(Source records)
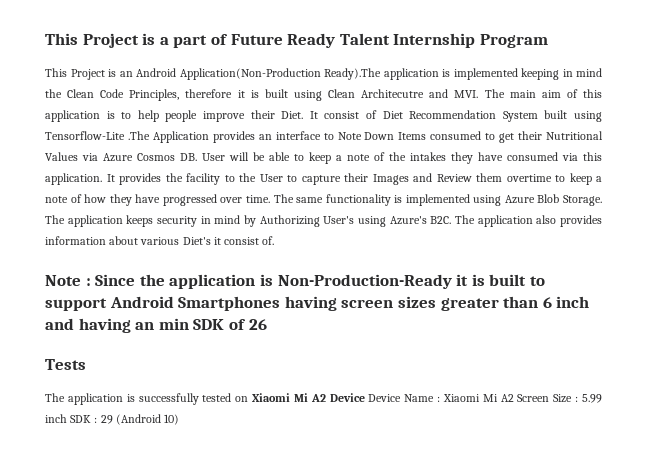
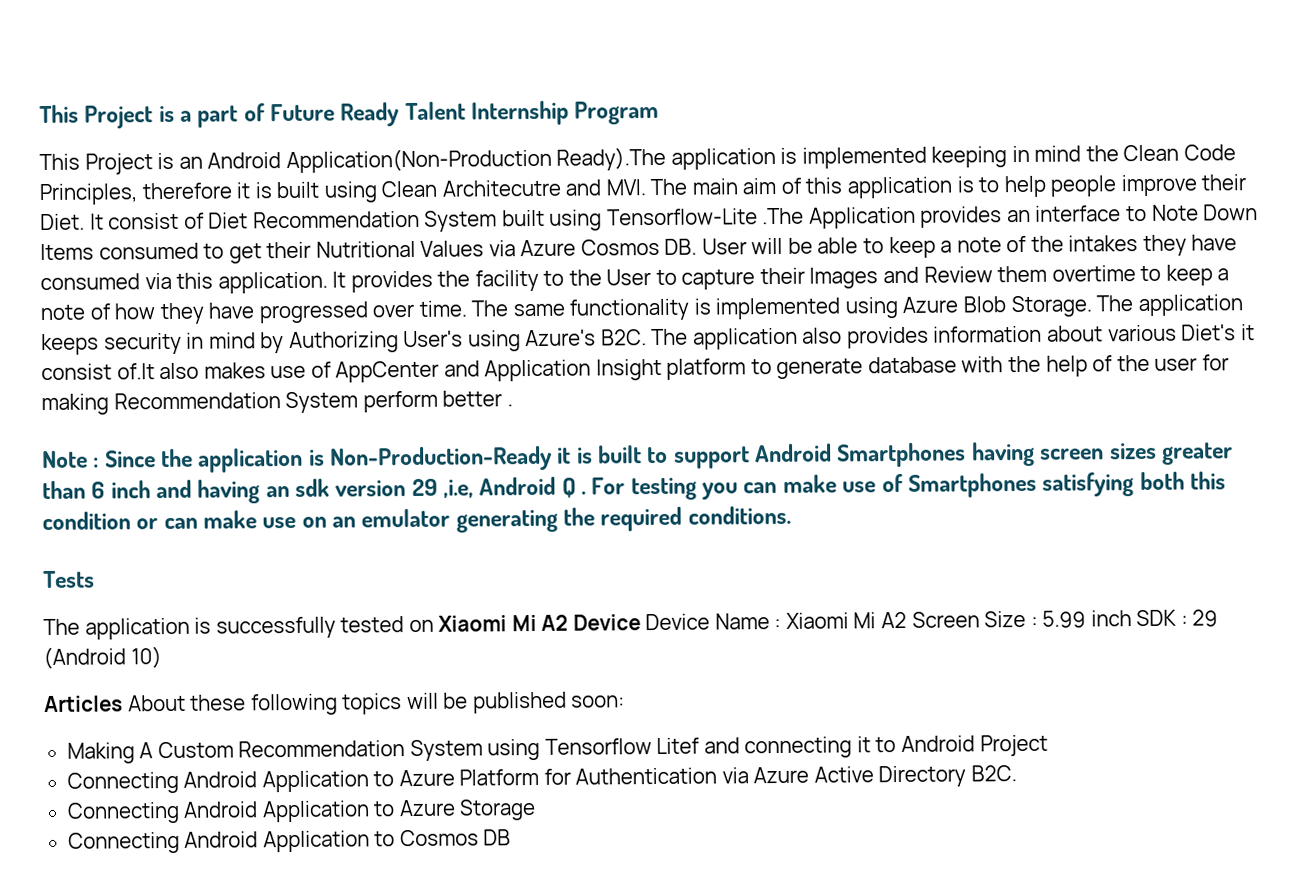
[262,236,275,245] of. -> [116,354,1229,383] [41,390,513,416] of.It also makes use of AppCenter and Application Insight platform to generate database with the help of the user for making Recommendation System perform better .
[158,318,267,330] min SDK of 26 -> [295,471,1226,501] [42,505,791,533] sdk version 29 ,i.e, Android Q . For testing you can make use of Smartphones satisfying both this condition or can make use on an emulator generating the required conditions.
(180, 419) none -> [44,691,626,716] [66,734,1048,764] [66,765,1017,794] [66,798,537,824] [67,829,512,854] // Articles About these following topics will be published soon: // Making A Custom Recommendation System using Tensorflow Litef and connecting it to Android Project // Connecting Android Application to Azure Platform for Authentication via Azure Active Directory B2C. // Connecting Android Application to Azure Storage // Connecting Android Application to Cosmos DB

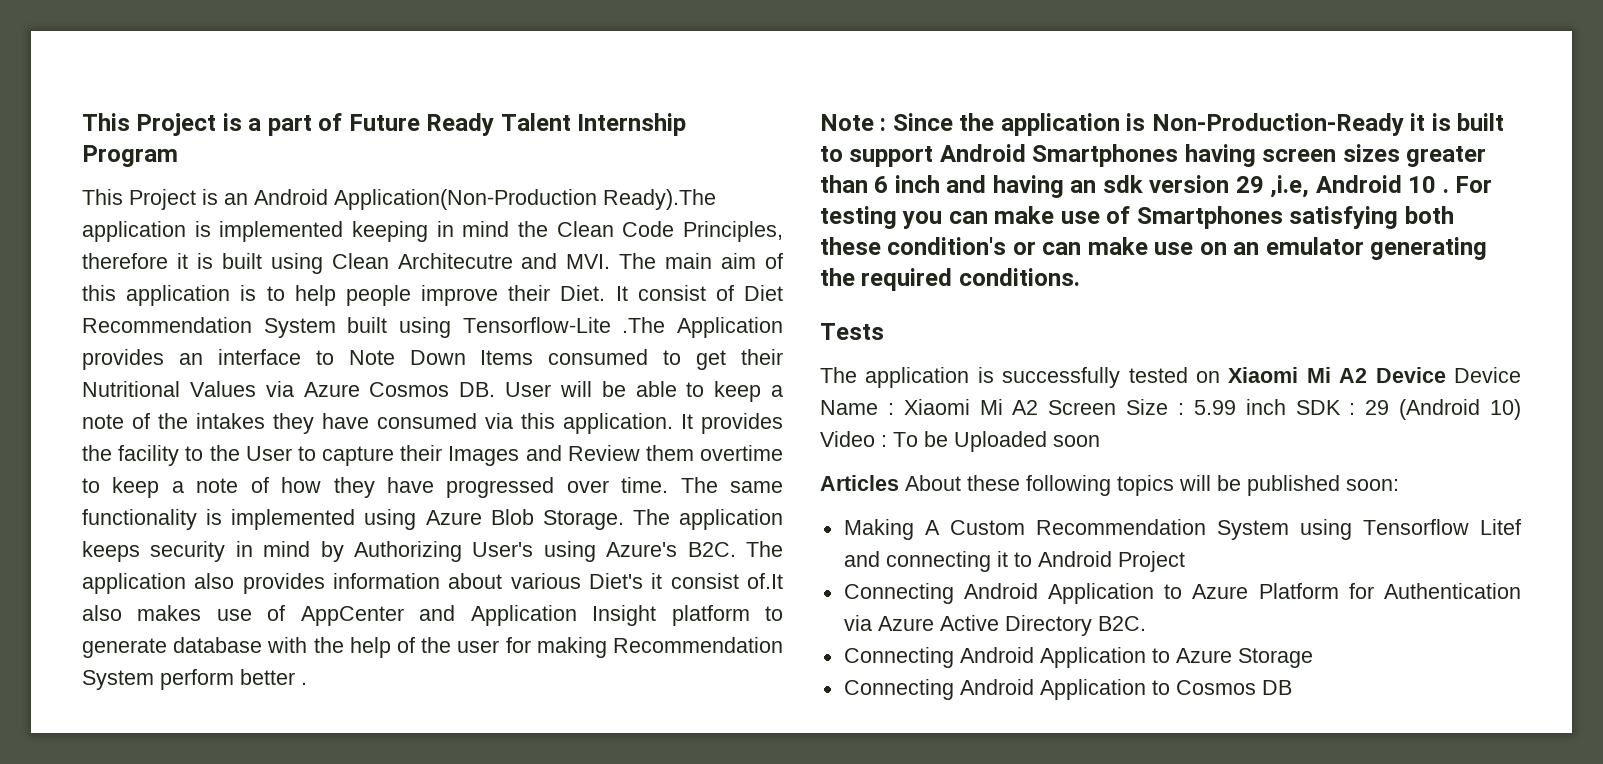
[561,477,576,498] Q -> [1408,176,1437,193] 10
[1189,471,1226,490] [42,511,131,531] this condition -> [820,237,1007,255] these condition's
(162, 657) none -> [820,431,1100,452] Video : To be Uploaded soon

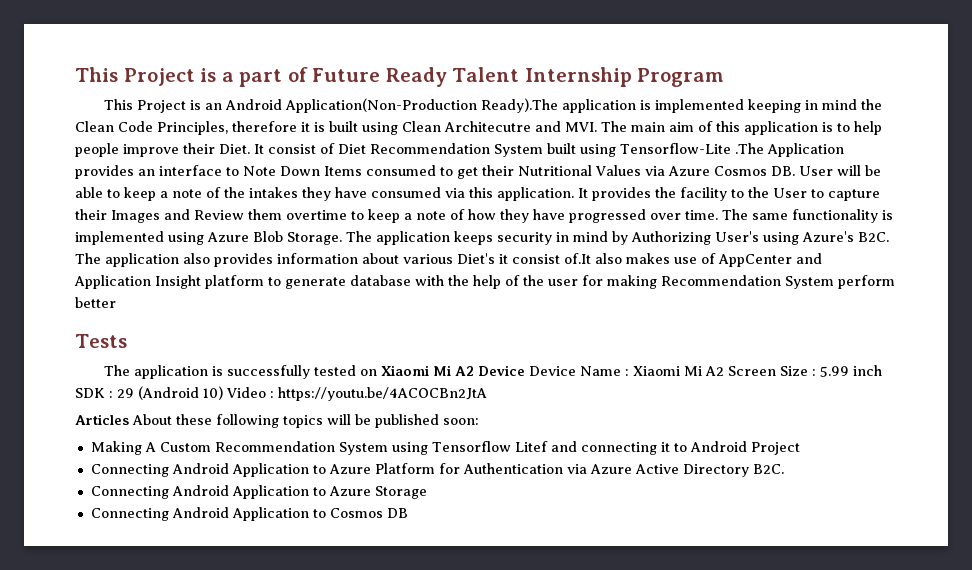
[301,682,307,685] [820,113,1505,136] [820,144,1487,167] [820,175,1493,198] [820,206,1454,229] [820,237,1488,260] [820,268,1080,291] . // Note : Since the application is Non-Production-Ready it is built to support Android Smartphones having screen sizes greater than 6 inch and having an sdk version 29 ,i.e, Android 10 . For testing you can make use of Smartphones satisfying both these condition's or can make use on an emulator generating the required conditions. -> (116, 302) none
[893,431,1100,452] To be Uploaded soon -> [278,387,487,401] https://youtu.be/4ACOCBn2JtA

Exercise description
Scan the lines above for the word "Uploaded" and copy every one where it occurs.

The completed task
(162, 657) none -> [820,431,1100,452] Video : To be Uploaded soon
[893,431,1100,452] To be Uploaded soon -> [278,387,487,401] https://youtu.be/4ACOCBn2JtA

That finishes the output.